Studio album by Janet Devlin
- Released: 5 June 2020
- Recorded: 2018–20
- Genre: Pop; folk;
- Length: 41:29
- Label: Insomnia Music
- Producer: Jonathan Quarmby

Janet Devlin chronology
| Running with Scissors (2014) | Confessional (2020) |  |

Singles from Confessional
- "Confessional" Released: 2 October 2019; "Saint of the Sinners" Released: 15 November 2019; "Honest Men" Released: 14 January 2020; "Away with the Fairies" Released: 13 March 2020;

= Confessional (Janet Devlin album) =

Confessional is the third studio album by Irish singer-songwriter Janet Devlin. It received a general release via Insomnia Music on 5 June 2020 and marked her first release following the chart success of her second album Running with Scissors almost six years previously.

==Background and composition==

I’ve definitely matured a lot in the last six years – both musically and personally. I feel like I really found my sound with this album. I don’t think I would’ve been confident enough to try fusing Celtic sounds with pop six years ago. I’m also really glad that I’ve waited, as I’ve done so much personal growth in these past years – so I’ve never felt more ready and supported to put out an honest album such as this.
— —Janet Devlin talking to Prelude Press about the album.

Following the success of her second album Running with Scissors, it took Devlin four years to write the material that would eventually form her third album.
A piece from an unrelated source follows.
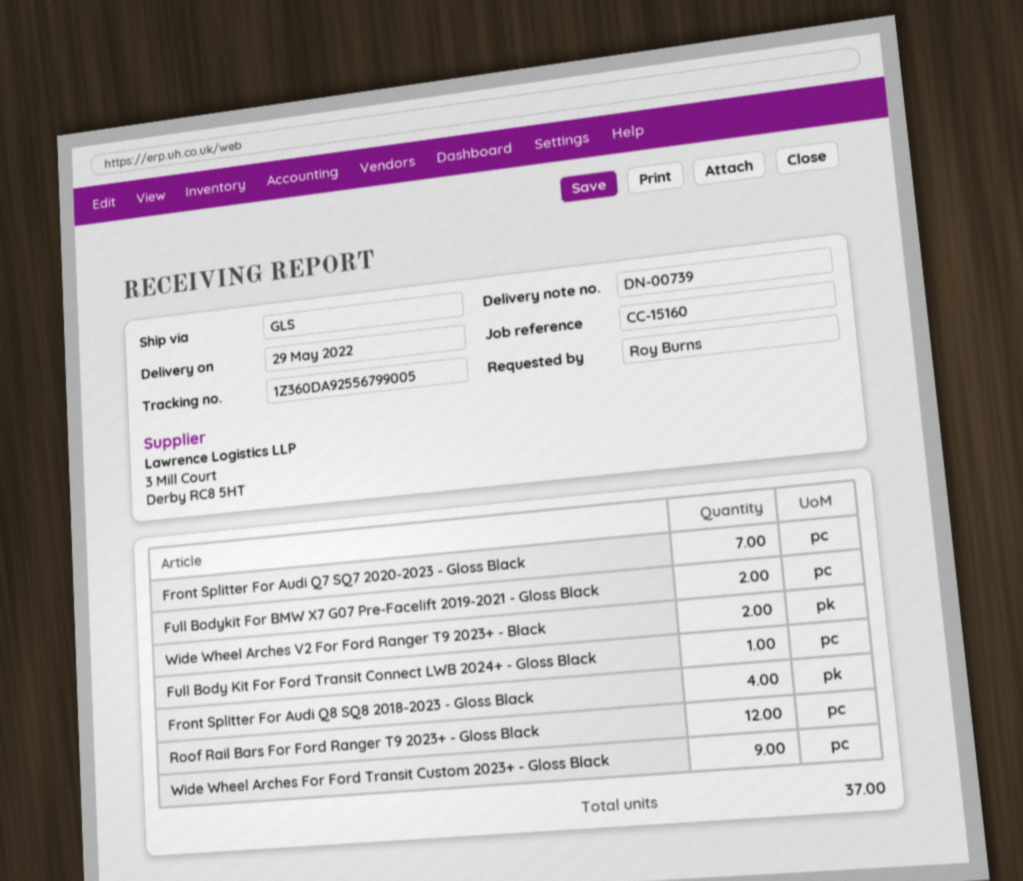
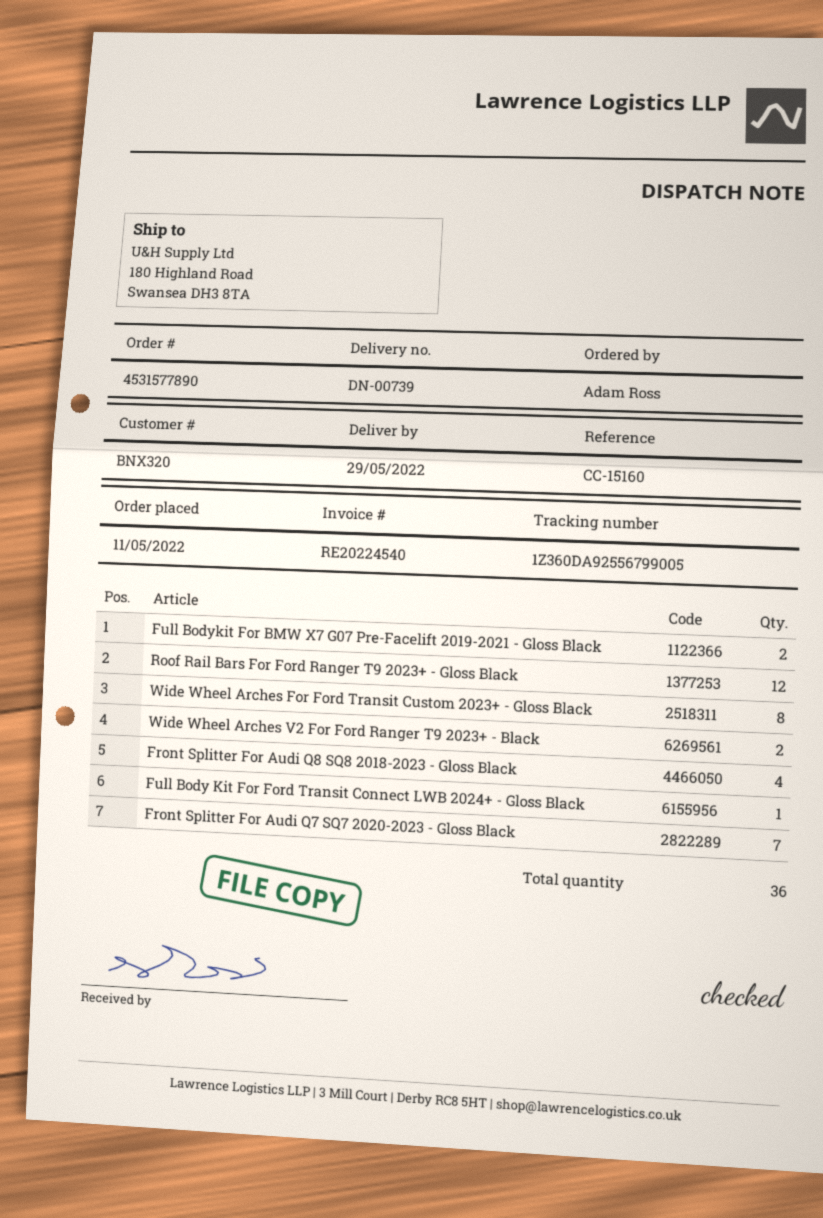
ordered by: Roy Burns -> Adam Ross
Wide Wheel Arches For Ford Transit Custom 2023+ - Gloss Black: 9 -> 8
total quantity: 37 -> 36

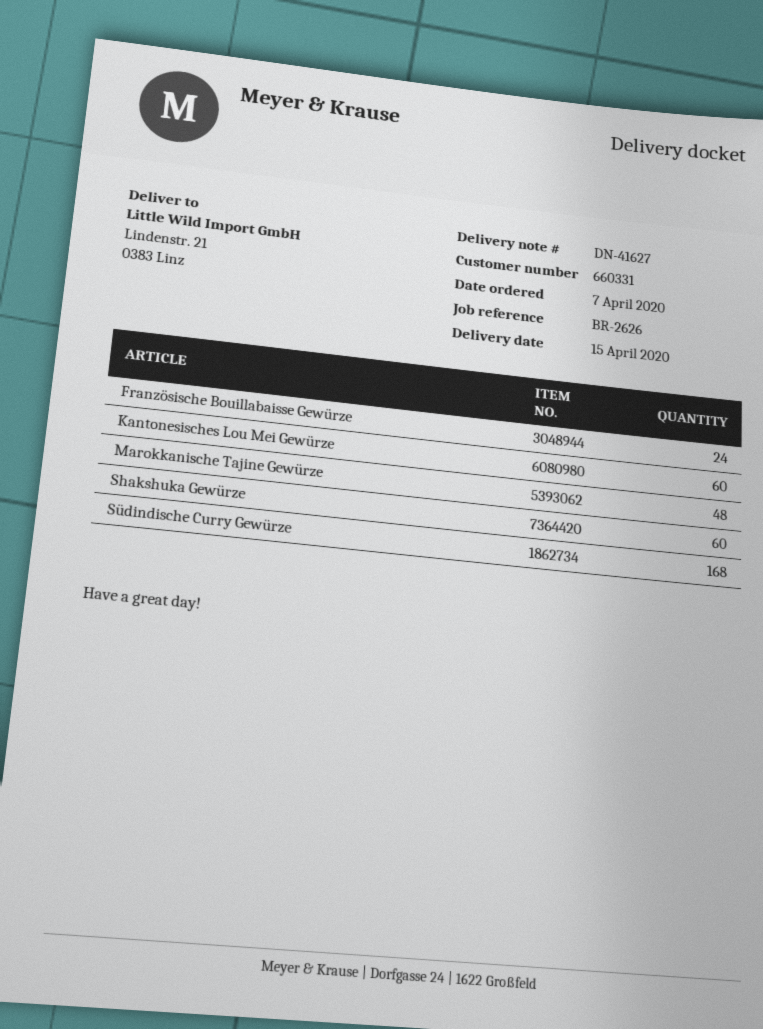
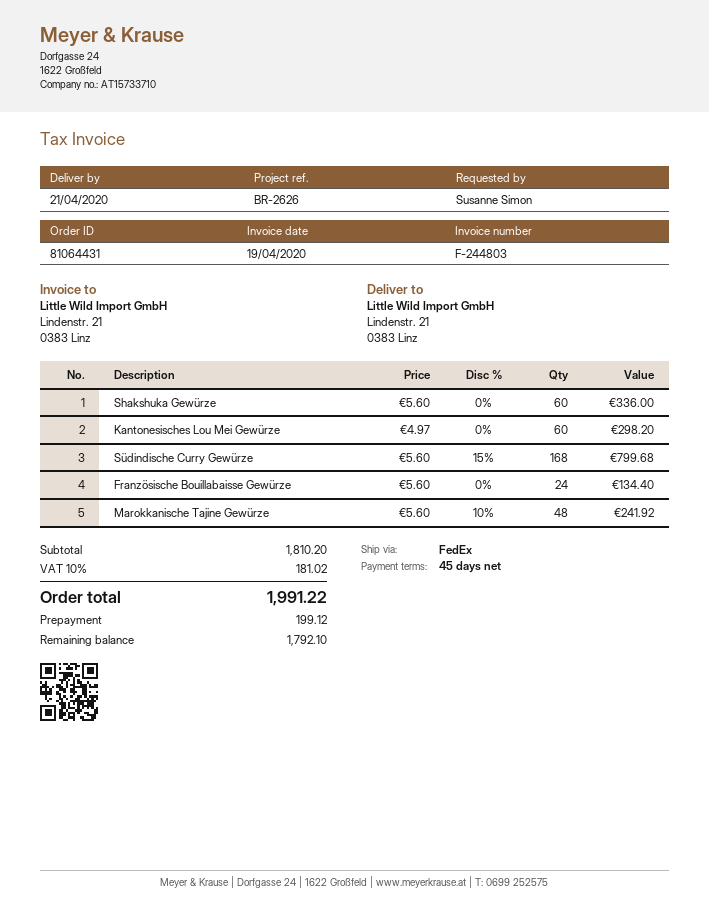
delivery date: 2020-04-15 -> 2020-04-21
During that time, she released numerous covers on her YouTube channel, including Ed Sheeran's "I See Fire".

All of the songs were written by Devlin in collaboration with other songwriters including Fiona Bevan, Lauren Aquilina and David Sneddon. The album was produced in its entirety by Jonathan Quarmby.

In 2020, before the album's release, she released an extended play named after the album's third single "Honest Men", which contained the title track and two previously released singles, "Confessional" and "Saint of the Sinners".

==Critical reception==

Confessional received generally positive reviews from critics. Tanis Smither of Hot Press stated that Devlin and Quarmby had found "that happy marriage between pop and traditional" and that the album was "an emotional look into an interesting artist". Nick Smith of musicOMH described the music as "a sterling mix of folk, pop and traditional Irish" and Devlin's voice as "beautiful and assertive", concluding that "Confessional is an honest, brave and knowing cathartic journey, dealing with addiction, self-harm, religion and sexuality. This is a captivating and triumphant work of art from the depth of Devlin's heart and soul." In The Irish Times Tony Clayton-Lea said that sometimes the music did not match the lyrical themes of independence and survival, with "the assertiveness of one undermined by the ineffectiveness of the other", but that overall "Devlin delivers a stinging riposte to the music business as an entity and to some people in particular".

Professional ratings
Review scores
| Source | Rating |
| Hot Press | 8/10 |
| The Irish Times |  |
| musicOMH |  |

==Track listing==
Album and track metadata and credits adapted from iTunes and Apple Music. All tracks produced by Jonathan Quarmby.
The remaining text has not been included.